◆ **Available records**
-------------------------
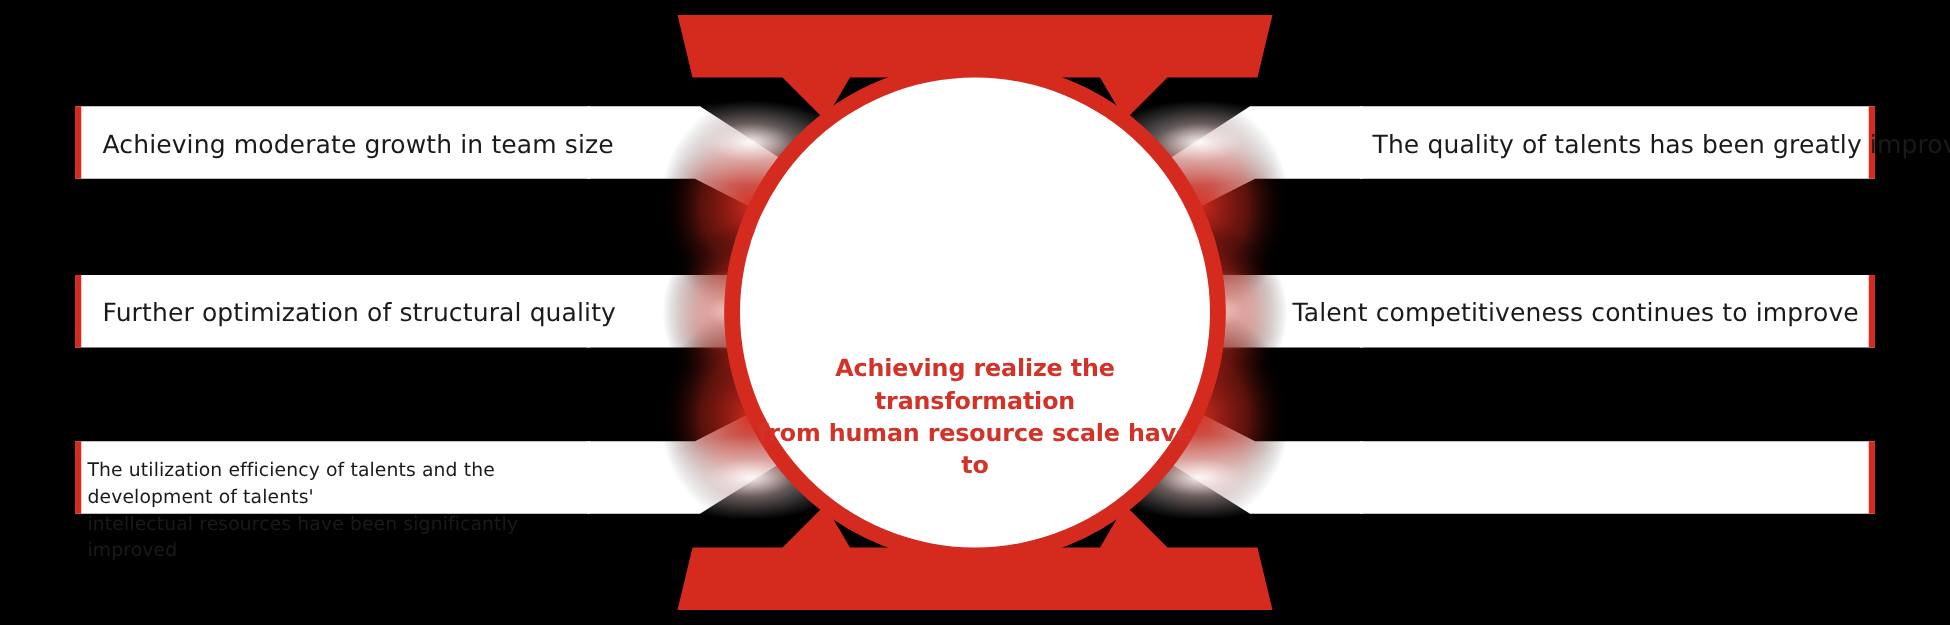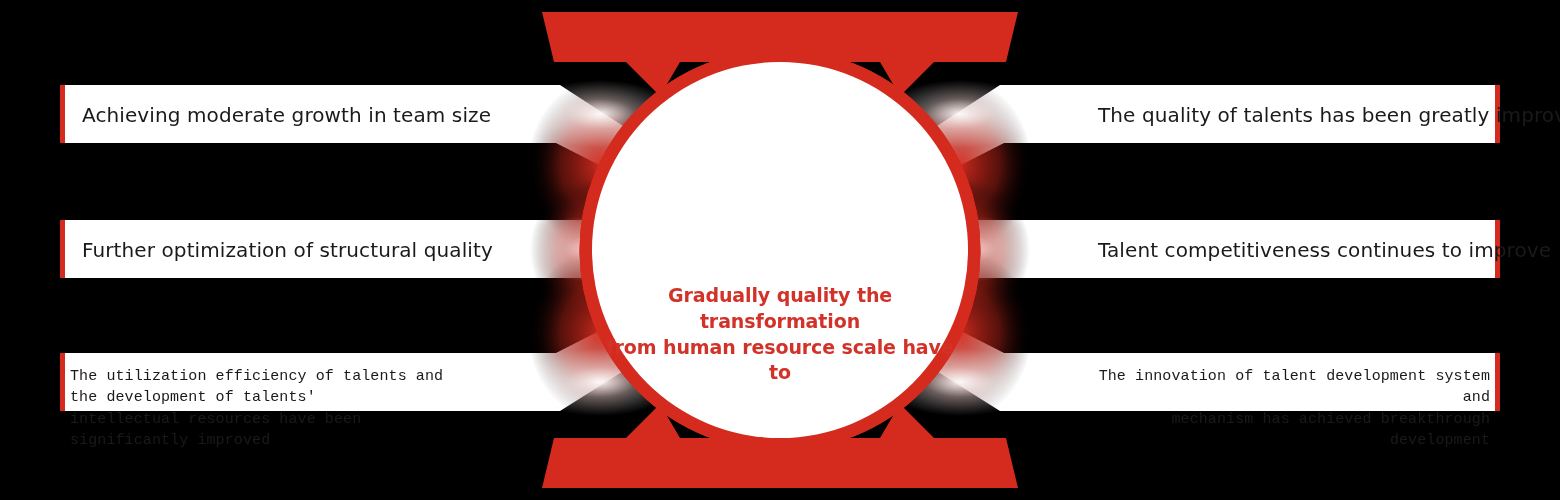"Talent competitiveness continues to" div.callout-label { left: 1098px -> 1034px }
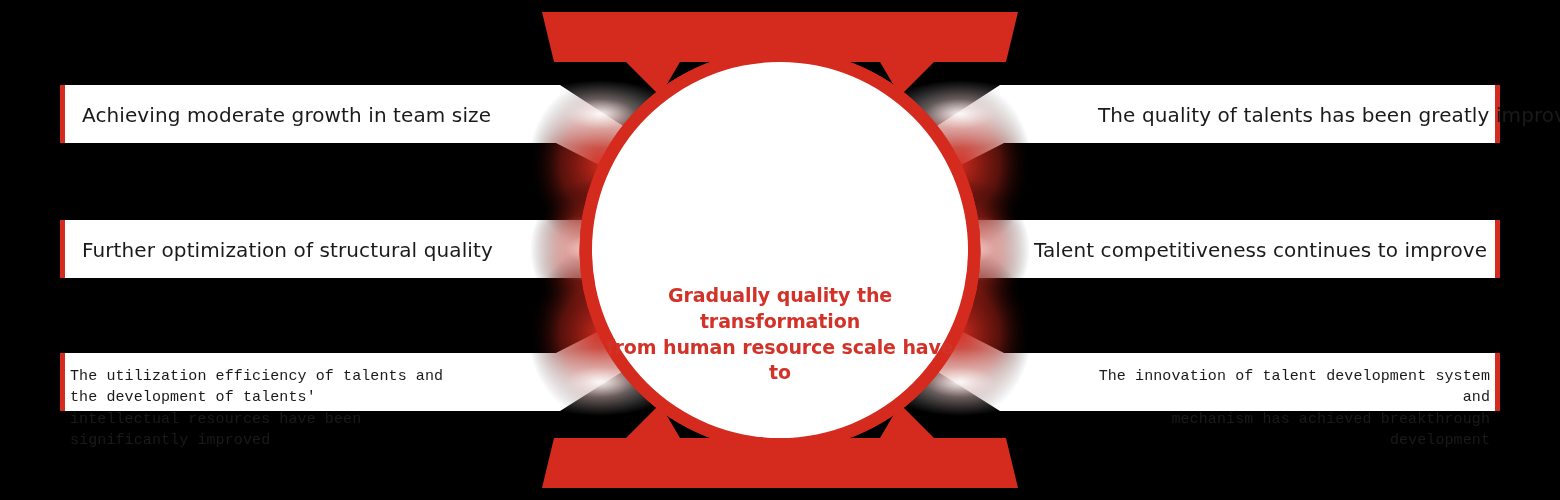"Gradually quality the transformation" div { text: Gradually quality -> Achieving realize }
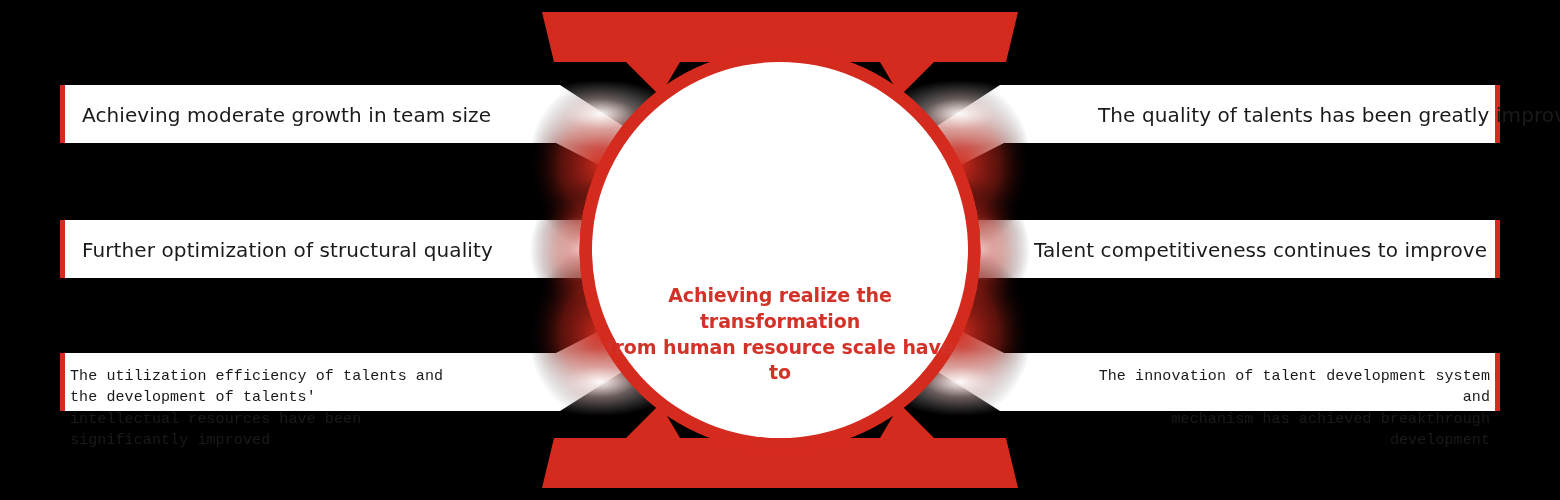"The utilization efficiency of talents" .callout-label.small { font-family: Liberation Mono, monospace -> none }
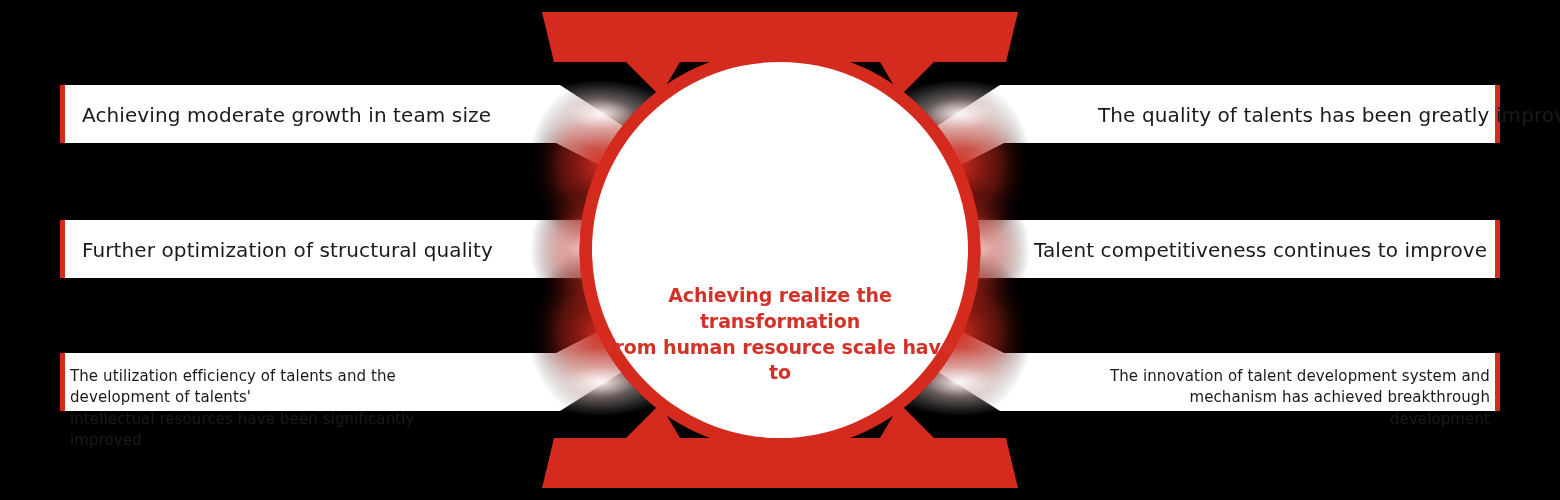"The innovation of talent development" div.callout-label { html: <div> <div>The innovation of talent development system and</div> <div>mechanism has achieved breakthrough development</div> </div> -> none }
-------------------------
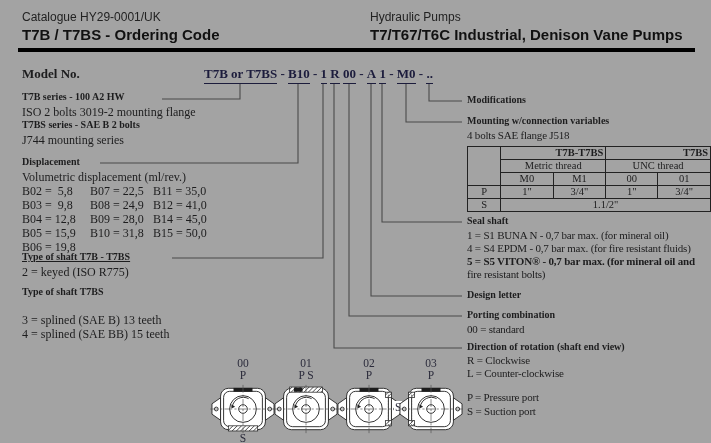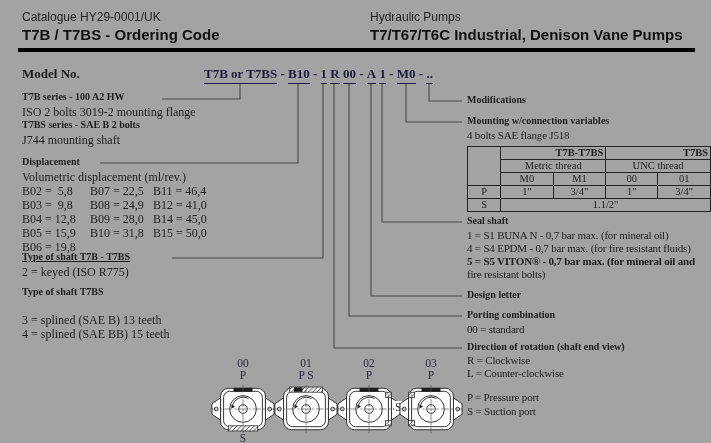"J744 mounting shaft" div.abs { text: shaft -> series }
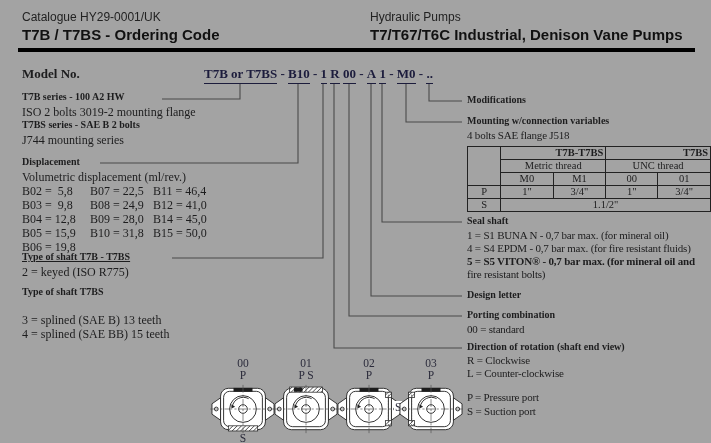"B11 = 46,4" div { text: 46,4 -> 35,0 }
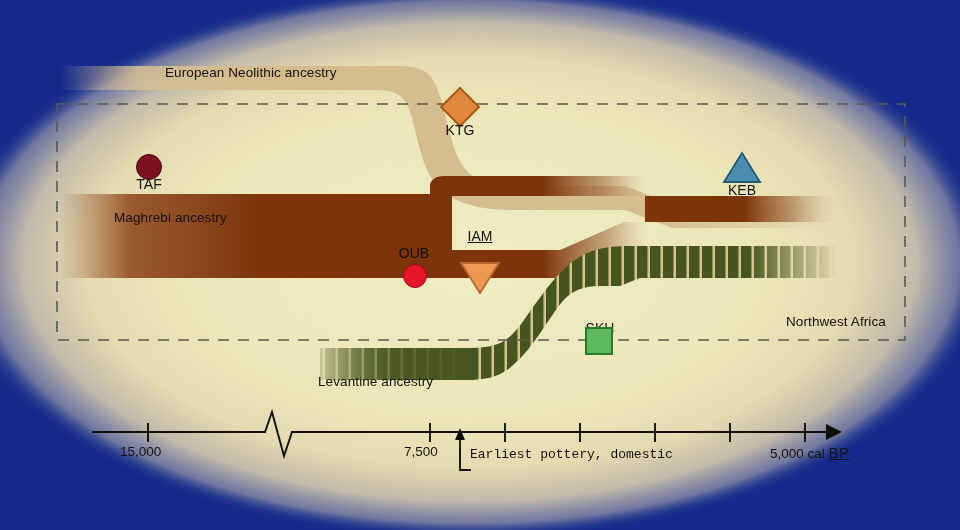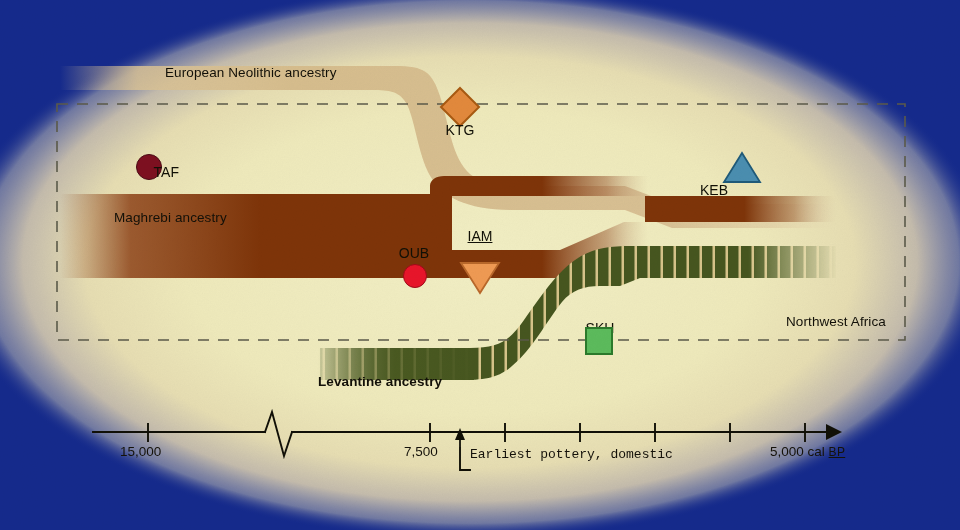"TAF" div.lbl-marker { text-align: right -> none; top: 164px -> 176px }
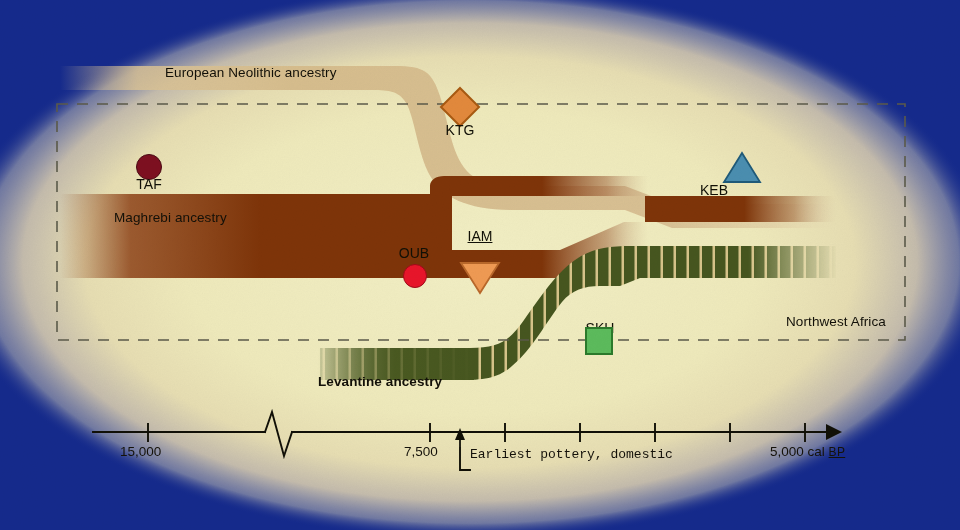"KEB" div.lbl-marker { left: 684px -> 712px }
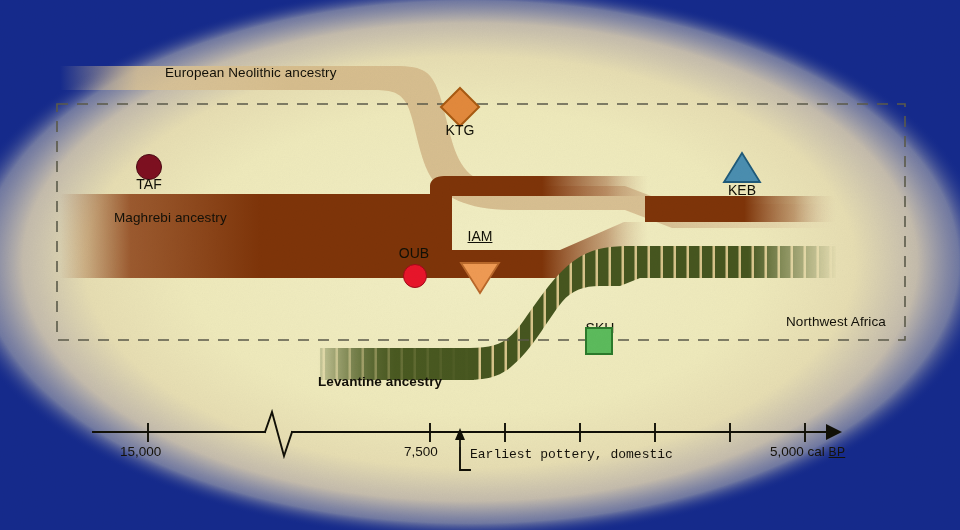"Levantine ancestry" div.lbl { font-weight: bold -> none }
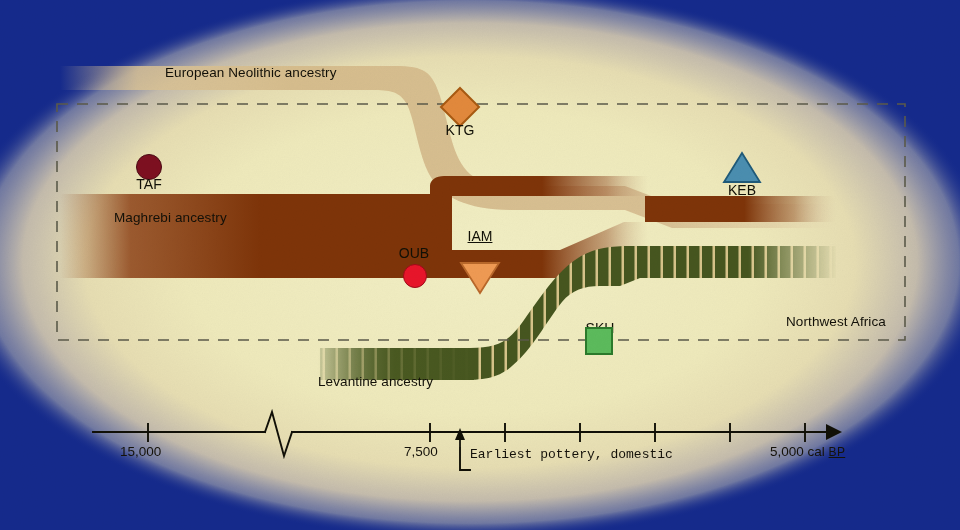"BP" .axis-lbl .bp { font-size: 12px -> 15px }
-------------------------
Print, exactly, each line above from the one with "font-weight: bold ->" to the one with "font-size: 12px ->", end lines included. Leave pictures out of it.

◆ **Answer box**
"Levantine ancestry" div.lbl { font-weight: bold -> none }
"BP" .axis-lbl .bp { font-size: 12px -> 15px }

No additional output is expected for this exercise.